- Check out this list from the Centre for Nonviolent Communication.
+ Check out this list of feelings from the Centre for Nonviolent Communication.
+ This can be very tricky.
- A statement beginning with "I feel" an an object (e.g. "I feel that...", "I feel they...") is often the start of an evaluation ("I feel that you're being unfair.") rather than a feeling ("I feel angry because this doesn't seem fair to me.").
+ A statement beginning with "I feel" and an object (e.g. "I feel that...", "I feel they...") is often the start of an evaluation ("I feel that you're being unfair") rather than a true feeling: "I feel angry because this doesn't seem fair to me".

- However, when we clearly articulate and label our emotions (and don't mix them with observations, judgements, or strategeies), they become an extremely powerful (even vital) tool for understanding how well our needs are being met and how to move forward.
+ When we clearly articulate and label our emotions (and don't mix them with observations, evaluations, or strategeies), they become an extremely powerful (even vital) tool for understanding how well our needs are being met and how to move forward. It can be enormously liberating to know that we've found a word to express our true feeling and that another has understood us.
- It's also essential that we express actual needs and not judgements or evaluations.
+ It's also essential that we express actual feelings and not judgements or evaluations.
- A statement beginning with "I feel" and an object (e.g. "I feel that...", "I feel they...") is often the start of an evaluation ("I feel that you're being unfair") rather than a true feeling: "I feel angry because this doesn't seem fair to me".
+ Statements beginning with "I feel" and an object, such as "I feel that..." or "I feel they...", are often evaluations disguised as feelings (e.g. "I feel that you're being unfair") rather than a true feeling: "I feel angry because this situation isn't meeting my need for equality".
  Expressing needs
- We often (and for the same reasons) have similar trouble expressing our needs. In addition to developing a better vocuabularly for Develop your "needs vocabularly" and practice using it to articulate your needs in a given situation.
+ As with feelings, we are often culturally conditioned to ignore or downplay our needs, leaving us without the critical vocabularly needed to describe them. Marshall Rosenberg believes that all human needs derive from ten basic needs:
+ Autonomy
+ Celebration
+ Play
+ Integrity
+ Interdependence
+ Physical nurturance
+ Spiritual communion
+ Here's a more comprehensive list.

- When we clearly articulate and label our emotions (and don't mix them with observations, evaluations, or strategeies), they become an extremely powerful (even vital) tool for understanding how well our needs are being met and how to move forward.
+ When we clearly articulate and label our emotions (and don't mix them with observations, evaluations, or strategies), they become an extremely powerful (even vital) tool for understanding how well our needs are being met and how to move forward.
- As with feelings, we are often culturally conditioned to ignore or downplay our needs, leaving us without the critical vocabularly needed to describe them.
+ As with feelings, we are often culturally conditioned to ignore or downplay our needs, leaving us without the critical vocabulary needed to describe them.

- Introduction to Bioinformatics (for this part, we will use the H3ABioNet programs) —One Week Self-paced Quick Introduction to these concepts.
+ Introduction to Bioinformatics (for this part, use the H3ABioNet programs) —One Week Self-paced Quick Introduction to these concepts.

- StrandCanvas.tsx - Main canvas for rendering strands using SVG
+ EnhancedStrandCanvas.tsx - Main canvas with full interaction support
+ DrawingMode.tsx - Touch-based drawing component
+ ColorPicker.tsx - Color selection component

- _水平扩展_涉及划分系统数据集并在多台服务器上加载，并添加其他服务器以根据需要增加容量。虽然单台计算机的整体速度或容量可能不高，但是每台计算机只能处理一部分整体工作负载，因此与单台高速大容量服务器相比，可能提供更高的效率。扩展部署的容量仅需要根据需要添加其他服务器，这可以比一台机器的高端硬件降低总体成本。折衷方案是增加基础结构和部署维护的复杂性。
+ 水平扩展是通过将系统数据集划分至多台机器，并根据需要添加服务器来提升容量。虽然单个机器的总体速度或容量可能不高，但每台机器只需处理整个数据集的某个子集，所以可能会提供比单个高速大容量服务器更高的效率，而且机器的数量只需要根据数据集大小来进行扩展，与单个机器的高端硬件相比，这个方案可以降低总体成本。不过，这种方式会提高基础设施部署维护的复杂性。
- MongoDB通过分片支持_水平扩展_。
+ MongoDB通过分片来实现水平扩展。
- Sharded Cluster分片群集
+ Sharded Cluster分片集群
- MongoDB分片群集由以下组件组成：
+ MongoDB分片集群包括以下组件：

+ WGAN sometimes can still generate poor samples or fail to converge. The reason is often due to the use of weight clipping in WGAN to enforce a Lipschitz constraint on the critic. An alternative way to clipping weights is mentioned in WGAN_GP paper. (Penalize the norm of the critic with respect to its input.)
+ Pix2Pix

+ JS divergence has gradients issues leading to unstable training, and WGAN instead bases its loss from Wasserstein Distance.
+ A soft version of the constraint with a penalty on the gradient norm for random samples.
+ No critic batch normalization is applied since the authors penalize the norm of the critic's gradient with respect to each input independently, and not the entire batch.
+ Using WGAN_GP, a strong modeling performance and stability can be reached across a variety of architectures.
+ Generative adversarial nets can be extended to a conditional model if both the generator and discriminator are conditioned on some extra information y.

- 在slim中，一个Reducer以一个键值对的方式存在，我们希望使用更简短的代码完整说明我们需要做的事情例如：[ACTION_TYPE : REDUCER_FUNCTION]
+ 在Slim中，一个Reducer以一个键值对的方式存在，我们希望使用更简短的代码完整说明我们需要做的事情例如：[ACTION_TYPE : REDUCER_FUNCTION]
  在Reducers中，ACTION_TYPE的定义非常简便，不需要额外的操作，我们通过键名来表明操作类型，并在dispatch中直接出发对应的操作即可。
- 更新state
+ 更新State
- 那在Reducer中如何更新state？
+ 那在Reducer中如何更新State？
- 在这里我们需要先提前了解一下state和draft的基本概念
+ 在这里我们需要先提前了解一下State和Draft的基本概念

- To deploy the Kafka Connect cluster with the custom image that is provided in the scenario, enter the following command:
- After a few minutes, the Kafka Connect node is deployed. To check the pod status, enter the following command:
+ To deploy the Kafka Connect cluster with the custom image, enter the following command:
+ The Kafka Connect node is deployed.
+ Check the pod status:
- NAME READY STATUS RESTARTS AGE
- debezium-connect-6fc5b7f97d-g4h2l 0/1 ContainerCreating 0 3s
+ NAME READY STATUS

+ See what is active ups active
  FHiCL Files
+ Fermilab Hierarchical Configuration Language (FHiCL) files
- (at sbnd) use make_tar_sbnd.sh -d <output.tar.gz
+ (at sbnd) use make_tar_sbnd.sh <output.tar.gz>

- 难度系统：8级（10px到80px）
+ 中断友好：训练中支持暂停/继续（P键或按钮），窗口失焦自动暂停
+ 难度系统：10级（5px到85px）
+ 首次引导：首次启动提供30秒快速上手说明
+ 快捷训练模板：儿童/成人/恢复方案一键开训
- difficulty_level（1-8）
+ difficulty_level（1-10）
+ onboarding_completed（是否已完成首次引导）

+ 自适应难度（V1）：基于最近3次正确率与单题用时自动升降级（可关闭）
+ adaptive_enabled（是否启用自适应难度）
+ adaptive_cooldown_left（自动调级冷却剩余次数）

> _AIM OF THE EXERCISE_:
Please transcribe exactly the lines above from the line that has "the entire batch." up to and including the line that has "variety of architectures."; no other line belongs in the answer.

> _EXPECTED ANSWER_:
+ No critic batch normalization is applied since the authors penalize the norm of the critic's gradient with respect to each input independently, and not the entire batch.
+ Using WGAN_GP, a strong modeling performance and stability can be reached across a variety of architectures.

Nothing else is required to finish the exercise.